- Lake Stay Township, Minnesota Location within the state of Minnesota Lake Stay Township, Minnesota Lake Stay Township, Minnesota (the United States)
- Coordinates: 44°24′39″N 96°9′5″W﻿ / ﻿44.41083°N 96.15139°W
- Country: United States
- State: Minnesota
- County: Lincoln

Area
- • Total: 35.6 sq mi (92.3 km^{2})
- • Land: 35.0 sq mi (90.7 km^{2})
- • Water: 0.62 sq mi (1.6 km^{2})
- Elevation: 1,601 ft (488 m)

Population (2000)
- • Total: 143
- • Density: 4.1/sq mi (1.6/km^{2})
- Time zone: UTC-6 (Central (CST))
- • Summer (DST): UTC-5 (CDT)
- FIPS code: 27-35054
- GNIS feature ID: 0664703

= Lake Stay Township, Lincoln County, Minnesota =

Lake Stay Township is a township in Lincoln County, Minnesota, United States. The population was 143 at the 2000 census.

This township took its name from Lake Stay.

==Geography==
According to the United States Census Bureau, the township has a total area of 35.6 sqmi, of which 35.0 sqmi is land and 0.6 sqmi (1.71%) is water.

==Demographics==
As of the census of 2000, there were 143 people, 58 households, and 46 families residing in the township.
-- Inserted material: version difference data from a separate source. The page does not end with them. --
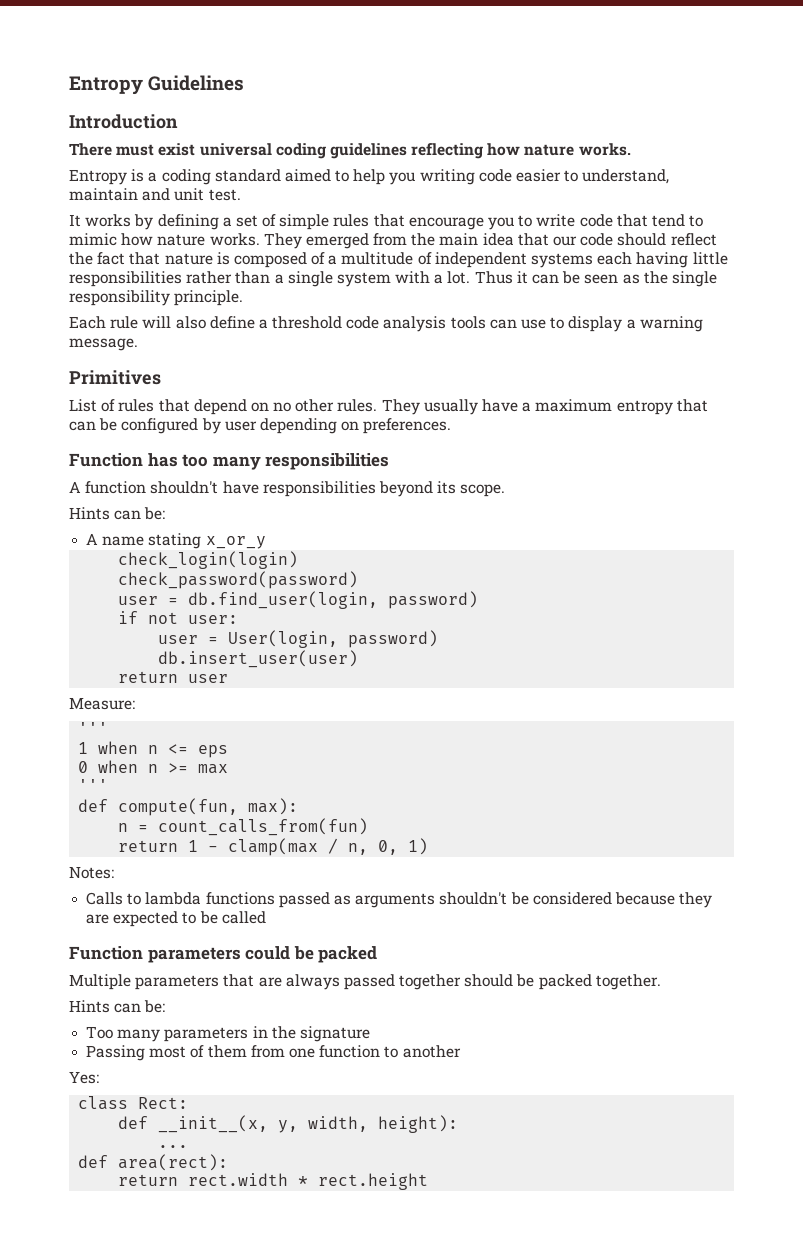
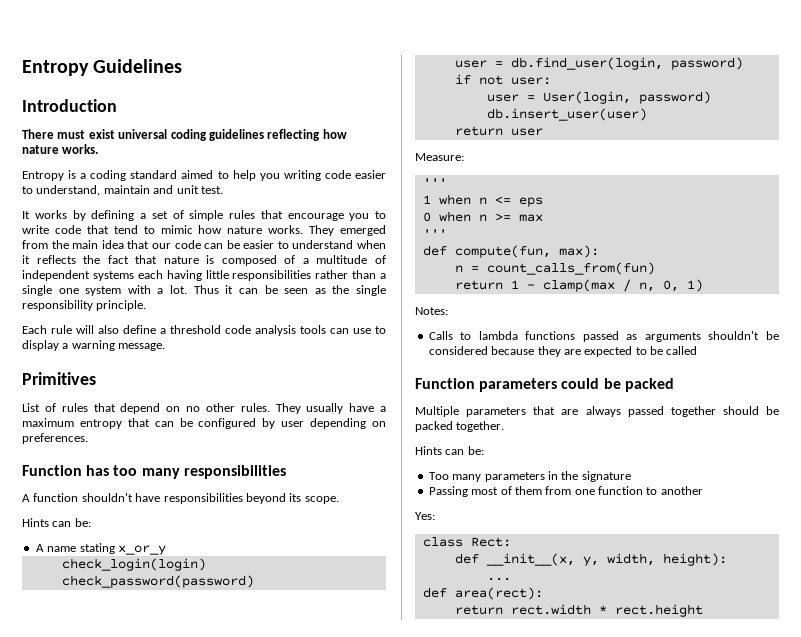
[617,233,717,246] should reflect -> [204,240,386,249] [22,255,76,264] can be easier to understand when it reflects
(333, 279) none -> [58,288,79,294] one

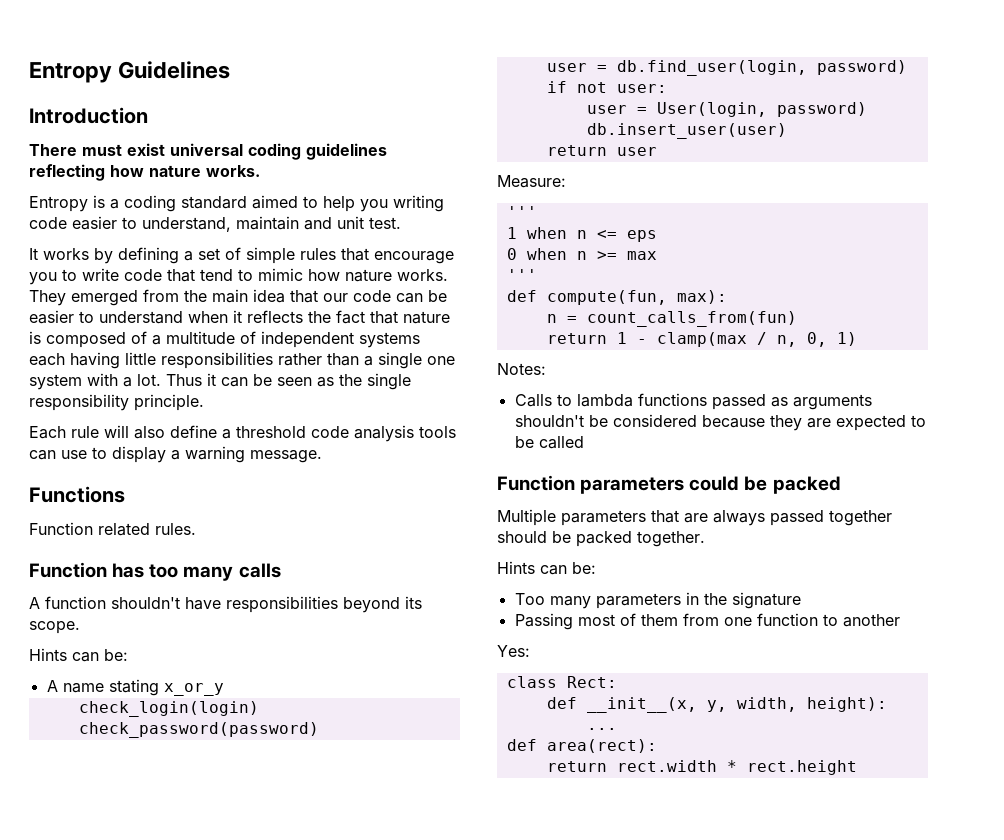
[22,372,96,385] [22,403,386,414] [22,418,387,429] [22,433,88,444] Primitives // List of rules that depend on no other rules. They usually have a maximum entropy that can be configured by user depending on preferences. -> [29,486,125,503] [29,522,196,536] Functions // Function related rules.
[183,465,286,479] responsibilities -> [238,563,281,578] calls

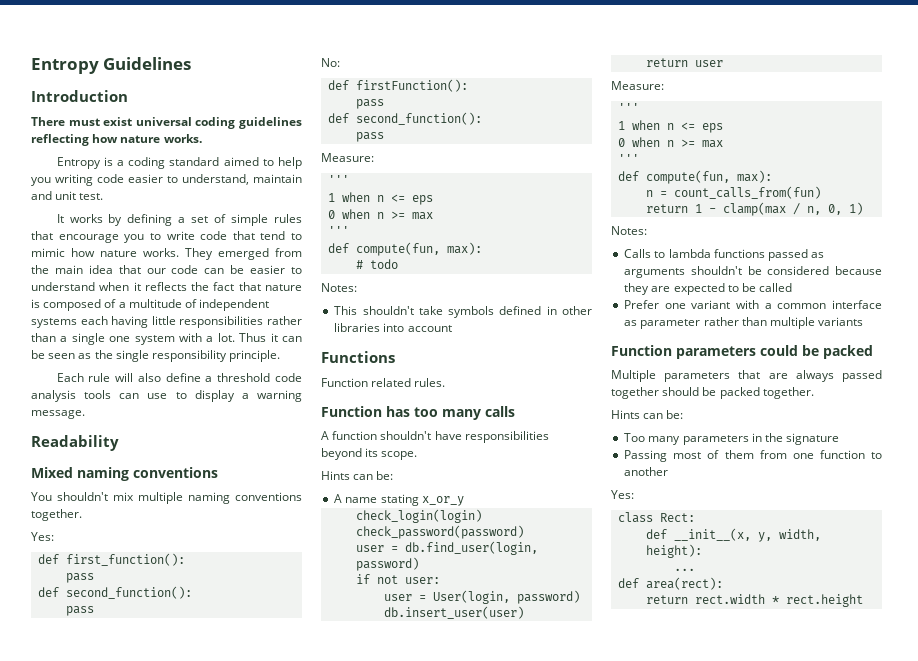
(322, 456) none -> [31,435,119,451] [31,467,218,481] [31,492,302,504] [31,509,82,521] [31,532,54,541] [38,553,186,566] [66,573,95,583] [38,586,193,599] [66,606,95,616] [321,58,340,67] [328,79,469,92] [356,99,385,109] [328,112,483,125] [356,132,385,142] [321,153,374,162] [328,175,350,185] [328,192,434,205] [328,209,434,220] [328,226,350,236] [328,242,483,256] [356,259,399,269] [321,283,357,292] [334,306,592,318] [334,323,452,332] // Readability // Mixed naming conventions // You shouldn't mix multiple naming conventions together. // Yes: // def first_function(): // pass // def second_function(): // pass // No: // def firstFunction(): // pass // def second_function(): // pass // Measure: // ''' // 1 when n <= eps // 0 when n >= max // ''' // def compute(fun, max): // # todo // Notes: // This shouldn't take symbols defined in other libraries into account
(584, 442) none -> [624,300,882,309] [624,317,864,329] // Prefer one variant with a common interface as parameter rather than multiple variants

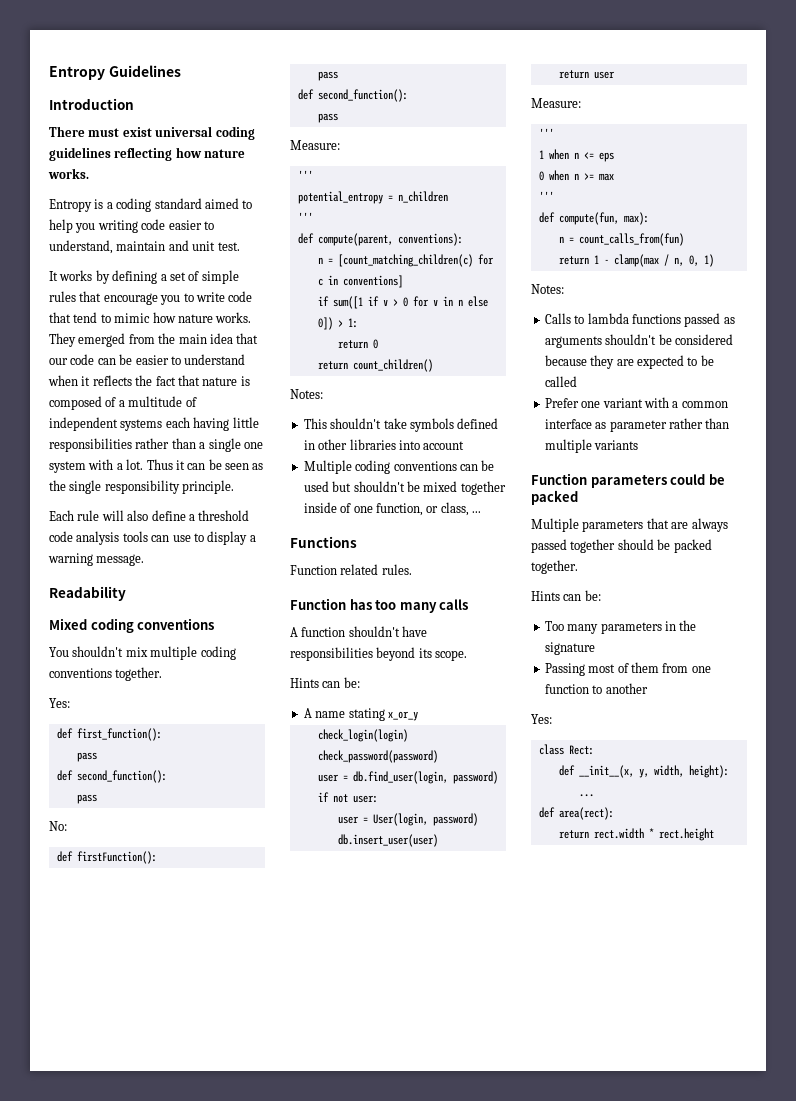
[77,467,129,481] naming -> [90,618,134,633] coding
[188,492,230,504] naming -> [200,646,236,660] coding
[328,192,434,205] [328,209,434,220] [328,226,350,236] [328,242,483,256] [356,259,399,269] 1 when n <= eps // 0 when n >= max // ''' // def compute(fun, max): // # todo -> [297,191,448,204] [297,212,313,222] [297,233,463,246] [317,254,494,267] [317,275,403,288] [317,296,488,309] [317,317,358,330] [337,339,378,349] [317,359,433,372] potential_entropy = n_children // ''' // def compute(parent, conventions): // n = [count_matching_children(c) for c in conventions] // if sum([1 if v > 0 for v in n else 0]) > 1: // return 0 // return count_children()
(452, 328) none -> [303,460,495,474] [303,481,506,495] [303,502,481,516] // Multiple coding conventions can be used but shouldn't be mixed together inside of one function, or class, ...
The population density was 4.1 PD/sqmi. There were 62 housing units at an average density of 1.8 /sqmi. The racial makeup of the township was 100.00% White.

There were 58 households, out of which 24.1% had children under the age of 18 living with them, 72.4% were married couples living together, 5.2% had a female householder with no husband present, and 19.0% were non-families. 17.2% of all households were made up of individuals, and 5.2% had someone living alone who was 65 years of age or older. The average household size was 2.47 and the average family size was 2.72.

In the township the population was spread out, with 20.3% under the age of 18, 5.6% from 18 to 24, 25.2% from 25 to 44, 34.3% from 45 to 64, and 14.7% who were 65 years of age or older. The median age was 42 years. For every 100 females, there were 95.9 males. For every 100 females age 18 and over, there were 103.6 males.

The median income for a household in the township was $39,688, and the median income for a family was $41,875. Males had a median income of $27,500 versus $20,833 for females. The per capita income for the township was $26,657. There were 5.7% of families and 8.8% of the population living below the poverty line, including 19.4% of under eighteens and none of those over 64.